### What the task requires
Can you quote, word for word, every line from the first line of the records below through the line containing "(557, 77) none -> [227,197,270,218] 个或", and nothing else?

### Records for the exercise
━━━

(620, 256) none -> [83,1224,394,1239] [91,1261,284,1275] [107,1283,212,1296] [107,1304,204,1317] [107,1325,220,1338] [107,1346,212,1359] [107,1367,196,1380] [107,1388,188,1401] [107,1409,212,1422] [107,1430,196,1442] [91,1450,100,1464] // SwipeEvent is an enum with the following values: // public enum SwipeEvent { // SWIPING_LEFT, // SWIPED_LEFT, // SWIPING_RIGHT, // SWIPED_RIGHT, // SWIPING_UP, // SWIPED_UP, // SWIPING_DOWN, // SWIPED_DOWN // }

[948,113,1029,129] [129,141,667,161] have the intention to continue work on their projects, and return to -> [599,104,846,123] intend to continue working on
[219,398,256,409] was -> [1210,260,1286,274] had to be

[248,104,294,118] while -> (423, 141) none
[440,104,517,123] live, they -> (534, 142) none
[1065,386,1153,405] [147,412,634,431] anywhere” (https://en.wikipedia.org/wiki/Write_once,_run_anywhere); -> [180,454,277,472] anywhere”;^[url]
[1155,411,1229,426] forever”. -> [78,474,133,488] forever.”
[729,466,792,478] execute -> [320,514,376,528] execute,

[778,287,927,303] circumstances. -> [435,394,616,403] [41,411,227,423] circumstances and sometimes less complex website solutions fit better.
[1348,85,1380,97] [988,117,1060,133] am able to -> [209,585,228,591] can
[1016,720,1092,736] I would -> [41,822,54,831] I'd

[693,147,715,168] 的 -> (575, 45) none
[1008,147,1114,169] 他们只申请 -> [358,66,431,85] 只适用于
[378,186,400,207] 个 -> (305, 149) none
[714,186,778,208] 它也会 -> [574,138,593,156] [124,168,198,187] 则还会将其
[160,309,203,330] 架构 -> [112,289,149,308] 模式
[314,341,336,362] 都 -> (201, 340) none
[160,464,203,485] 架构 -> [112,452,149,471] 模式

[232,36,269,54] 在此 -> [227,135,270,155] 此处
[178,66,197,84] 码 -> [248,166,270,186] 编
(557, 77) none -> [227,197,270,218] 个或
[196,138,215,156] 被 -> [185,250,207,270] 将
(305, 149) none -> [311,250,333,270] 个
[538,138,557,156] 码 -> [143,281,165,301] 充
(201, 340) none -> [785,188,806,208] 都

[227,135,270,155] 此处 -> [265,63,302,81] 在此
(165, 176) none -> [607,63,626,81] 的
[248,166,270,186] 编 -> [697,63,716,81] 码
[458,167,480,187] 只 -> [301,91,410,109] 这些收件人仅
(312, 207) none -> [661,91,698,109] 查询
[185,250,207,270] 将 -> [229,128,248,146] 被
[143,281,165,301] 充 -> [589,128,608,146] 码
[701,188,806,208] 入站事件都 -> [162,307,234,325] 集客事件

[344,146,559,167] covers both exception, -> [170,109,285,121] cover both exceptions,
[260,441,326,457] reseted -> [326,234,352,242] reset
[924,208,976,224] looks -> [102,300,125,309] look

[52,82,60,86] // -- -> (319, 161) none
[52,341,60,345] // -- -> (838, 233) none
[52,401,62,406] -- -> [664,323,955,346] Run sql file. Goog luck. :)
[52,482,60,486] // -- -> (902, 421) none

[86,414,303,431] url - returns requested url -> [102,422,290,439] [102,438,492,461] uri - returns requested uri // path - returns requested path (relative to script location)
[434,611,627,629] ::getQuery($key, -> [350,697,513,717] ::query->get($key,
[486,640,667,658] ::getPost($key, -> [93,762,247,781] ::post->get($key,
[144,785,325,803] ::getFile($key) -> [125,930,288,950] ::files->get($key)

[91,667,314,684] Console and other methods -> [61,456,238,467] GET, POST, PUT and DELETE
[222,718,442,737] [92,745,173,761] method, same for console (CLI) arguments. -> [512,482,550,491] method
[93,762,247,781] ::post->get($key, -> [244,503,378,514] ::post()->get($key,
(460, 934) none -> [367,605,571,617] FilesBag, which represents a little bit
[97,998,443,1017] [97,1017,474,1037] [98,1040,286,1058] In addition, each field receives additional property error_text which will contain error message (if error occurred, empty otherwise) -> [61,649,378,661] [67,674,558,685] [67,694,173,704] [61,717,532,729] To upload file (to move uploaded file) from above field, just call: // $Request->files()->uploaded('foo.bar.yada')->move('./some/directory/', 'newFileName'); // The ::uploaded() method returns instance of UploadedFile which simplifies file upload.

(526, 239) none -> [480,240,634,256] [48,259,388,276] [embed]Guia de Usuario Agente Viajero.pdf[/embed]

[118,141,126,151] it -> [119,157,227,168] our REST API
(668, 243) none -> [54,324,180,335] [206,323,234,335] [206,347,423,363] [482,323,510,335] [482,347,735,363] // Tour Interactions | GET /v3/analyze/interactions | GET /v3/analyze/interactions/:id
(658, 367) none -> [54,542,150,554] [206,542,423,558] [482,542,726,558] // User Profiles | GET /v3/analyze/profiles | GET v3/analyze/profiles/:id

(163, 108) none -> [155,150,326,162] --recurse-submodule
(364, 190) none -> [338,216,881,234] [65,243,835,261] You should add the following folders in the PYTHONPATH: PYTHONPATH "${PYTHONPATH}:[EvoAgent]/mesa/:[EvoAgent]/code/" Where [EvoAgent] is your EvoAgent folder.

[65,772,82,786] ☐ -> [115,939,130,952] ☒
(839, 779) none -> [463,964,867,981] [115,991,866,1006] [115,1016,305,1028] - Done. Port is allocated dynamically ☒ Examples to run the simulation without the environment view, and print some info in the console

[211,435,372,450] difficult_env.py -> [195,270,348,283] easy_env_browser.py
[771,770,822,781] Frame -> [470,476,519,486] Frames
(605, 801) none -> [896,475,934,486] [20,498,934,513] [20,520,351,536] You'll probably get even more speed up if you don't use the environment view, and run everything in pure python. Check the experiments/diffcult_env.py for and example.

━━━

### Task response
(620, 256) none -> [83,1224,394,1239] [91,1261,284,1275] [107,1283,212,1296] [107,1304,204,1317] [107,1325,220,1338] [107,1346,212,1359] [107,1367,196,1380] [107,1388,188,1401] [107,1409,212,1422] [107,1430,196,1442] [91,1450,100,1464] // SwipeEvent is an enum with the following values: // public enum SwipeEvent { // SWIPING_LEFT, // SWIPED_LEFT, // SWIPING_RIGHT, // SWIPED_RIGHT, // SWIPING_UP, // SWIPED_UP, // SWIPING_DOWN, // SWIPED_DOWN // }

[948,113,1029,129] [129,141,667,161] have the intention to continue work on their projects, and return to -> [599,104,846,123] intend to continue working on
[219,398,256,409] was -> [1210,260,1286,274] had to be

[248,104,294,118] while -> (423, 141) none
[440,104,517,123] live, they -> (534, 142) none
[1065,386,1153,405] [147,412,634,431] anywhere” (https://en.wikipedia.org/wiki/Write_once,_run_anywhere); -> [180,454,277,472] anywhere”;^[url]
[1155,411,1229,426] forever”. -> [78,474,133,488] forever.”
[729,466,792,478] execute -> [320,514,376,528] execute,

[778,287,927,303] circumstances. -> [435,394,616,403] [41,411,227,423] circumstances and sometimes less complex website solutions fit better.
[1348,85,1380,97] [988,117,1060,133] am able to -> [209,585,228,591] can
[1016,720,1092,736] I would -> [41,822,54,831] I'd

[693,147,715,168] 的 -> (575, 45) none
[1008,147,1114,169] 他们只申请 -> [358,66,431,85] 只适用于
[378,186,400,207] 个 -> (305, 149) none
[714,186,778,208] 它也会 -> [574,138,593,156] [124,168,198,187] 则还会将其
[160,309,203,330] 架构 -> [112,289,149,308] 模式
[314,341,336,362] 都 -> (201, 340) none
[160,464,203,485] 架构 -> [112,452,149,471] 模式

[232,36,269,54] 在此 -> [227,135,270,155] 此处
[178,66,197,84] 码 -> [248,166,270,186] 编
(557, 77) none -> [227,197,270,218] 个或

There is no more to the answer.